= DATA SUPPLIED =
________
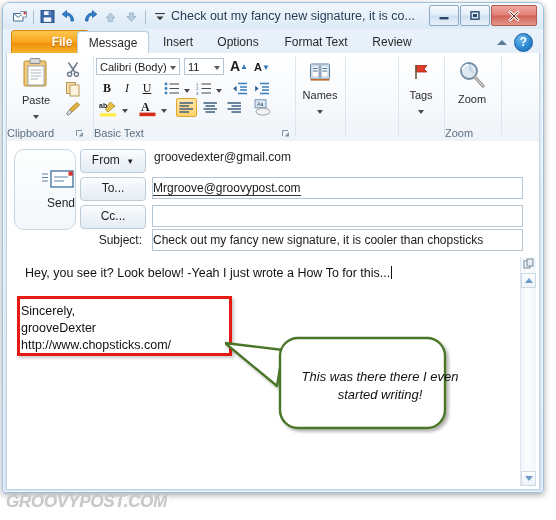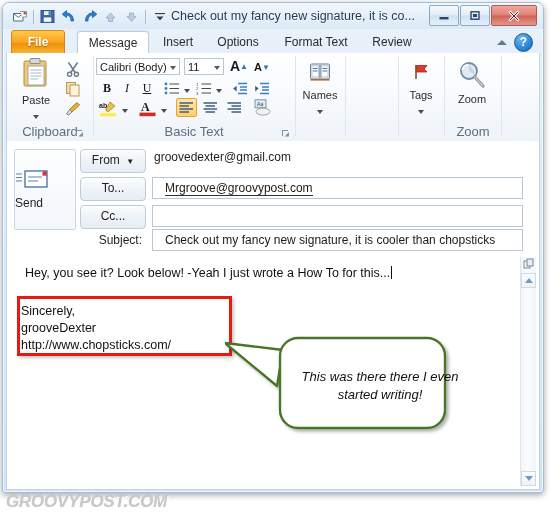--- a/index.html
+++ b/index.html
@@ -46,40 +46,41 @@
   .tabstrip{position:absolute;left:0;top:26px;width:538px;height:24px;}
   .tab{
     position:absolute;top:2px;height:22px;line-height:22px;text-align:center;
     font-size:12px;color:#2a2a2a;cursor:default;
   }
   .tab.file{
     left:8px;width:52px;top:1px;height:23px;line-height:23px;color:#fff;font-weight:bold;font-size:12px;
     background:linear-gradient(180deg,#ffc84d 0%,#f9a21b 50%,#ef8e06 52%,#f7b733 100%);
     border:1px solid #d8860b;border-radius:3px 3px 0 0;
     text-shadow:0 1px 1px rgba(140,70,0,.7);
+    padding-left:24px;
   }
   .tab.active{
     background:#ffffff;border:1px solid #b9cfe2;border-bottom:1px solid #ffffff;
     border-radius:4px 4px 0 0;box-shadow:0 -1px 2px rgba(0,0,0,.06);
   }
   .help-icons{position:absolute;right:8px;top:4px;display:flex;align-items:center;gap:7px;}
   .chev-up{width:0;height:0;border-left:5px solid transparent;border-right:5px solid transparent;border-bottom:5px solid #5d7c99;}
   .help-q{width:17px;height:17px;border-radius:50%;
      background:radial-gradient(circle at 35% 28%, #6fb9ef 0%, #2e8ad6 55%, #1c63a8 100%);
      color:#fff;font-size:12px;font-weight:bold;text-align:center;line-height:17px;
      border:1px solid #1a5c9e;}
 
   
   .ribbon{
     position:absolute;left:3px;top:50px;width:532px;height:88px;
     background:linear-gradient(180deg,#ffffff 0%,#f6f9fc 60%,#eef3f8 100%);
     border:1px solid #c3d5e5;border-top:none;
   }
   .grp{position:absolute;top:0;height:88px;}
-  .grp .glabel{position:absolute;bottom:2px;width:100%;text-align:center;font-size:13px;color:#5c6f80;}
+  .grp .glabel{position:absolute;bottom:2px;width:100%;font-size:11px;color:#5c6f80;}
   .grp-div{position:absolute;top:3px;width:1px;height:80px;background:#dde6ee;}
   .launcher{position:absolute;bottom:3px;width:9px;height:9px;font-size:8px;color:#7b8fa3;line-height:9px;}
 
   
   .paste-btn{position:absolute;left:6px;top:4px;width:46px;height:62px;text-align:center;}
   .paste-lbl{font-size:11px;color:#2c2c2c;margin-top:1px;}
   .tri-d{display:inline-block;width:0;height:0;border-left:3.5px solid transparent;border-right:3.5px solid transparent;border-top:4px solid #4a4a4a;}
   .mini-btn{position:absolute;width:20px;height:19px;display:flex;align-items:center;justify-content:center;}
 
   
@@ -95,29 +96,29 @@
   .bigbtn{position:absolute;top:4px;width:44px;text-align:center;}
   .bigbtn .ico{width:28px;height:28px;margin:0 auto;border:1px solid transparent;display:flex;align-items:center;justify-content:center;}
   .bigbtn .lbl{font-size:11px;color:#2c2c2c;margin-top:2px;}
 
   
   .hdrpane{
     position:absolute;left:3px;top:138px;width:532px;height:113px;
     background:#ffffff;border:1px solid #c3d5e5;border-top:none;
   }
   .sendbtn{position:absolute;left:7px;top:8px;width:60px;height:79px;
-    border:1px solid #c8d7e4;border-radius:2px;
+    border:1px solid #c8d7e4;border-radius:10px;
     background:linear-gradient(180deg,#fdfefe 0%,#f3f7fb 100%);
-    text-align:left;}
+    text-align:right;}
   .sendbtn .lbl{font-size:12px;color:#1f1f1f;margin-top:2px;}
   .fieldbtn{position:absolute;height:22px;line-height:21px;text-align:center;font-size:12px;color:#1f1f1f;
     border:1px solid #bcccd9;border-radius:4px;
     background:linear-gradient(180deg,#fcfdfe 0%,#eef3f8 50%,#e6edf4 100%);}
   .fieldinput{position:absolute;height:22px;line-height:20px;border:1px solid #b6c6d4;background:#fff;
-    font-size:12px;color:#1a1a1a;padding-left:12px;box-sizing:border-box;overflow:hidden;white-space:nowrap;}
+    font-size:12px;color:#1a1a1a;padding-left:0;box-sizing:border-box;overflow:hidden;white-space:nowrap;}
   .recip{border-bottom:1px solid #333;}
   .fieldlabel{position:absolute;font-size:12px;color:#1f1f1f;text-align:right;}
 
   
   .bodypane{
     position:absolute;left:3px;top:251px;width:532px;height:235px;
     background:#ffffff;border:1px solid #c3d5e5;border-top:none;
   }
   .bodytext{position:absolute;left:18px;top:12px;font-size:12.5px;color:#111;white-space:nowrap;}
   .caretbar{display:inline-block;width:1px;height:13px;background:#111;vertical-align:-2px;margin-left:1px;}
________
= EXERCISE DIRECTIONS =
Go through the material and set it down again exactly, but without any pictures.

= ANSWER TO THE PROBLEM =
--- a/index.html
+++ b/index.html
@@ -46,40 +46,41 @@
   .tabstrip{position:absolute;left:0;top:26px;width:538px;height:24px;}
   .tab{
     position:absolute;top:2px;height:22px;line-height:22px;text-align:center;
     font-size:12px;color:#2a2a2a;cursor:default;
   }
   .tab.file{
     left:8px;width:52px;top:1px;height:23px;line-height:23px;color:#fff;font-weight:bold;font-size:12px;
     background:linear-gradient(180deg,#ffc84d 0%,#f9a21b 50%,#ef8e06 52%,#f7b733 100%);
     border:1px solid #d8860b;border-radius:3px 3px 0 0;
     text-shadow:0 1px 1px rgba(140,70,0,.7);
+    padding-left:24px;
   }
   .tab.active{
     background:#ffffff;border:1px solid #b9cfe2;border-bottom:1px solid #ffffff;
     border-radius:4px 4px 0 0;box-shadow:0 -1px 2px rgba(0,0,0,.06);
   }
   .help-icons{position:absolute;right:8px;top:4px;display:flex;align-items:center;gap:7px;}
   .chev-up{width:0;height:0;border-left:5px solid transparent;border-right:5px solid transparent;border-bottom:5px solid #5d7c99;}
   .help-q{width:17px;height:17px;border-radius:50%;
      background:radial-gradient(circle at 35% 28%, #6fb9ef 0%, #2e8ad6 55%, #1c63a8 100%);
      color:#fff;font-size:12px;font-weight:bold;text-align:center;line-height:17px;
      border:1px solid #1a5c9e;}
 
   
   .ribbon{
     position:absolute;left:3px;top:50px;width:532px;height:88px;
     background:linear-gradient(180deg,#ffffff 0%,#f6f9fc 60%,#eef3f8 100%);
     border:1px solid #c3d5e5;border-top:none;
   }
   .grp{position:absolute;top:0;height:88px;}
-  .grp .glabel{position:absolute;bottom:2px;width:100%;text-align:center;font-size:13px;color:#5c6f80;}
+  .grp .glabel{position:absolute;bottom:2px;width:100%;font-size:11px;color:#5c6f80;}
   .grp-div{position:absolute;top:3px;width:1px;height:80px;background:#dde6ee;}
   .launcher{position:absolute;bottom:3px;width:9px;height:9px;font-size:8px;color:#7b8fa3;line-height:9px;}
 
   
   .paste-btn{position:absolute;left:6px;top:4px;width:46px;height:62px;text-align:center;}
   .paste-lbl{font-size:11px;color:#2c2c2c;margin-top:1px;}
   .tri-d{display:inline-block;width:0;height:0;border-left:3.5px solid transparent;border-right:3.5px solid transparent;border-top:4px solid #4a4a4a;}
   .mini-btn{position:absolute;width:20px;height:19px;display:flex;align-items:center;justify-content:center;}
 
   
@@ -95,29 +96,29 @@
   .bigbtn{position:absolute;top:4px;width:44px;text-align:center;}
   .bigbtn .ico{width:28px;height:28px;margin:0 auto;border:1px solid transparent;display:flex;align-items:center;justify-content:center;}
   .bigbtn .lbl{font-size:11px;color:#2c2c2c;margin-top:2px;}
 
   
   .hdrpane{
     position:absolute;left:3px;top:138px;width:532px;height:113px;
     background:#ffffff;border:1px solid #c3d5e5;border-top:none;
   }
   .sendbtn{position:absolute;left:7px;top:8px;width:60px;height:79px;
-    border:1px solid #c8d7e4;border-radius:2px;
+    border:1px solid #c8d7e4;border-radius:10px;
     background:linear-gradient(180deg,#fdfefe 0%,#f3f7fb 100%);
-    text-align:left;}
+    text-align:right;}
   .sendbtn .lbl{font-size:12px;color:#1f1f1f;margin-top:2px;}
   .fieldbtn{position:absolute;height:22px;line-height:21px;text-align:center;font-size:12px;color:#1f1f1f;
     border:1px solid #bcccd9;border-radius:4px;
     background:linear-gradient(180deg,#fcfdfe 0%,#eef3f8 50%,#e6edf4 100%);}
   .fieldinput{position:absolute;height:22px;line-height:20px;border:1px solid #b6c6d4;background:#fff;
-    font-size:12px;color:#1a1a1a;padding-left:12px;box-sizing:border-box;overflow:hidden;white-space:nowrap;}
+    font-size:12px;color:#1a1a1a;padding-left:0;box-sizing:border-box;overflow:hidden;white-space:nowrap;}
   .recip{border-bottom:1px solid #333;}
   .fieldlabel{position:absolute;font-size:12px;color:#1f1f1f;text-align:right;}
 
   
   .bodypane{
     position:absolute;left:3px;top:251px;width:532px;height:235px;
     background:#ffffff;border:1px solid #c3d5e5;border-top:none;
   }
   .bodytext{position:absolute;left:18px;top:12px;font-size:12.5px;color:#111;white-space:nowrap;}
   .caretbar{display:inline-block;width:1px;height:13px;background:#111;vertical-align:-2px;margin-left:1px;}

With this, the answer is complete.